Interaction Terms: The model includes interaction terms between ‘Quantity’ and ‘Country.’ For instance, ‘Quantity:CountryHong Kong’ has a coefficient of -2.328423, suggesting that the effect of ‘Quantity’ on ‘UnitPrice’ is modified by the specific context of Hong Kong, resulting in a steeper decrease in ‘UnitPrice’ with increasing ‘Quantity’ in this context.
Significance of Coefficients: The p-values associated with each coefficient indicate the significance of the corresponding variable in the model. Variables with p-values less than the significance level (e.g., 0.05) are considered statistically significant. For instance, ‘Quantity:CountryPortugal’ has a p-value of 0.0171, suggesting that the interaction effect of ‘Quantity’ and ‘Portugal’ is statistically significant.
Model Fit: The ‘Multiple R-squared’ value, which is 0.001069, indicates the proportion of variance in the dependent variable explained by the independent variables in the model.

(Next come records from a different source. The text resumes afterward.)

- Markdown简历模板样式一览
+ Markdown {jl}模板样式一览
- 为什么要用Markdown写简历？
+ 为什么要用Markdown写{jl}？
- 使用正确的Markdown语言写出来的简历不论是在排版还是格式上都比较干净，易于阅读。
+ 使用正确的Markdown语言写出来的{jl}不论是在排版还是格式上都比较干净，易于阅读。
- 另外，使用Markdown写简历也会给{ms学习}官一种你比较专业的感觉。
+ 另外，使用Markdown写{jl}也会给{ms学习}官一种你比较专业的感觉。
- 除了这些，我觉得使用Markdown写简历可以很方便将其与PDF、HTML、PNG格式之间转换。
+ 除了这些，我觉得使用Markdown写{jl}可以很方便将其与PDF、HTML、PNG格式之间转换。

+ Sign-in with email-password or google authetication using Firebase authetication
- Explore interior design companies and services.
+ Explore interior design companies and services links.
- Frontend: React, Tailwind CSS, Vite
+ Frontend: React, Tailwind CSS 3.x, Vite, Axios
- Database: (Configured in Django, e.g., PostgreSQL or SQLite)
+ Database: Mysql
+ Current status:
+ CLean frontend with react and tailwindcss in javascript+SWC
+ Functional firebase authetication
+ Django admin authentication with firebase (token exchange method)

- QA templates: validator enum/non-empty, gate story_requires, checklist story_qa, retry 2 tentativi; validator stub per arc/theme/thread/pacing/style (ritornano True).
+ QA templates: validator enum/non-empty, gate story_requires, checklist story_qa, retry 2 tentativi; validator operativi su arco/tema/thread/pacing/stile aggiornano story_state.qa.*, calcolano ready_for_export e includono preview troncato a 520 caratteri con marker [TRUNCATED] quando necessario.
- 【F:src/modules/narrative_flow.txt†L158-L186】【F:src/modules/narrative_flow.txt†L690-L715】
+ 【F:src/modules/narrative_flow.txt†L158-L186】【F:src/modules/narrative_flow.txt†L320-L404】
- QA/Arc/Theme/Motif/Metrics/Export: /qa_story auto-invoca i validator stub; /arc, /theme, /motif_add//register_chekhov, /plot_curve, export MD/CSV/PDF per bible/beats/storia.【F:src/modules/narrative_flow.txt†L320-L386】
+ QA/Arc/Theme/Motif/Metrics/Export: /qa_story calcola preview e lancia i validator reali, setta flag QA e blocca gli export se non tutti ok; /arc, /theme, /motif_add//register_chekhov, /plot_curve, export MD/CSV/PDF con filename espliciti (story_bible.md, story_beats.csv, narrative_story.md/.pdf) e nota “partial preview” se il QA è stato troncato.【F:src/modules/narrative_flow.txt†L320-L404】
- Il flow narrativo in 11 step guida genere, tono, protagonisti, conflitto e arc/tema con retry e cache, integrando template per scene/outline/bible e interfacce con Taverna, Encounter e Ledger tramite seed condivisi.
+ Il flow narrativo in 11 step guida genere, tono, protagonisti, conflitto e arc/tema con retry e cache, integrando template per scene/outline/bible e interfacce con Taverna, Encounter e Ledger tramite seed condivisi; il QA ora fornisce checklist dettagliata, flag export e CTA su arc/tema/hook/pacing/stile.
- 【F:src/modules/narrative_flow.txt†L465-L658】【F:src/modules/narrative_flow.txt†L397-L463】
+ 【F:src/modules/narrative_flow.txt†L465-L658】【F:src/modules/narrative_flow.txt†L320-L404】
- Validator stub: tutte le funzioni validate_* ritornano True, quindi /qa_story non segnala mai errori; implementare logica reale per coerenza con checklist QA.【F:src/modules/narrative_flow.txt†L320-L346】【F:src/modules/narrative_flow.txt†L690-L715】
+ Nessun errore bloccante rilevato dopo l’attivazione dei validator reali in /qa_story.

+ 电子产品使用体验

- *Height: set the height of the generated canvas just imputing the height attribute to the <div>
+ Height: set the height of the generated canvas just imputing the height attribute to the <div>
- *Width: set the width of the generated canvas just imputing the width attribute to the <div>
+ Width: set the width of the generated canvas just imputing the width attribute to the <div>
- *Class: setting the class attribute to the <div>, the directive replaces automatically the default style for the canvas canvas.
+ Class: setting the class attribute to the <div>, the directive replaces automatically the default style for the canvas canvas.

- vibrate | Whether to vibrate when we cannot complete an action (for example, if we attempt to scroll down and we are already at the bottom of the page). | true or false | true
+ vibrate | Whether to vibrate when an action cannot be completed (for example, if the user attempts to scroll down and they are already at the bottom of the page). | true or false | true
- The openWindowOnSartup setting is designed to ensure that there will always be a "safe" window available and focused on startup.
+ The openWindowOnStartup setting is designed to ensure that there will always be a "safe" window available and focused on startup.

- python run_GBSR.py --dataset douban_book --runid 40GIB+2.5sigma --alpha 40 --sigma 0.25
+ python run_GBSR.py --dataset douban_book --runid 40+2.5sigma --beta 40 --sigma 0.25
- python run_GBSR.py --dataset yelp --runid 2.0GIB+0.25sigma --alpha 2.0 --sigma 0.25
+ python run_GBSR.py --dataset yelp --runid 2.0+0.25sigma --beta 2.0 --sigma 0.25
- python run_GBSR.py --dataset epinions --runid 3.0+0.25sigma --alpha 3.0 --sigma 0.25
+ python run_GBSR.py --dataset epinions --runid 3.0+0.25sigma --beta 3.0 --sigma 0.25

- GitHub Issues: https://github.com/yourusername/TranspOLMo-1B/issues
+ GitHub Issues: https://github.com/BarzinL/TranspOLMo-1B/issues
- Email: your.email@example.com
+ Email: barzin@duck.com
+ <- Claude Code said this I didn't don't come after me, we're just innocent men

The ‘F-statistic’ tests the overall significance of the model, and the extremely low p-value (< 2.2e-16) indicates that the model is statistically significant.
Overall, the model suggests that the variables and their interactions have some statistically significant associations with the ‘UnitPrice.’ However, the low R-squared value indicates that the model explains only a small proportion of the variance in the ‘UnitPrice.’ This suggests that other variables or complex interactions might need to be considered to improve the model’s predictive power.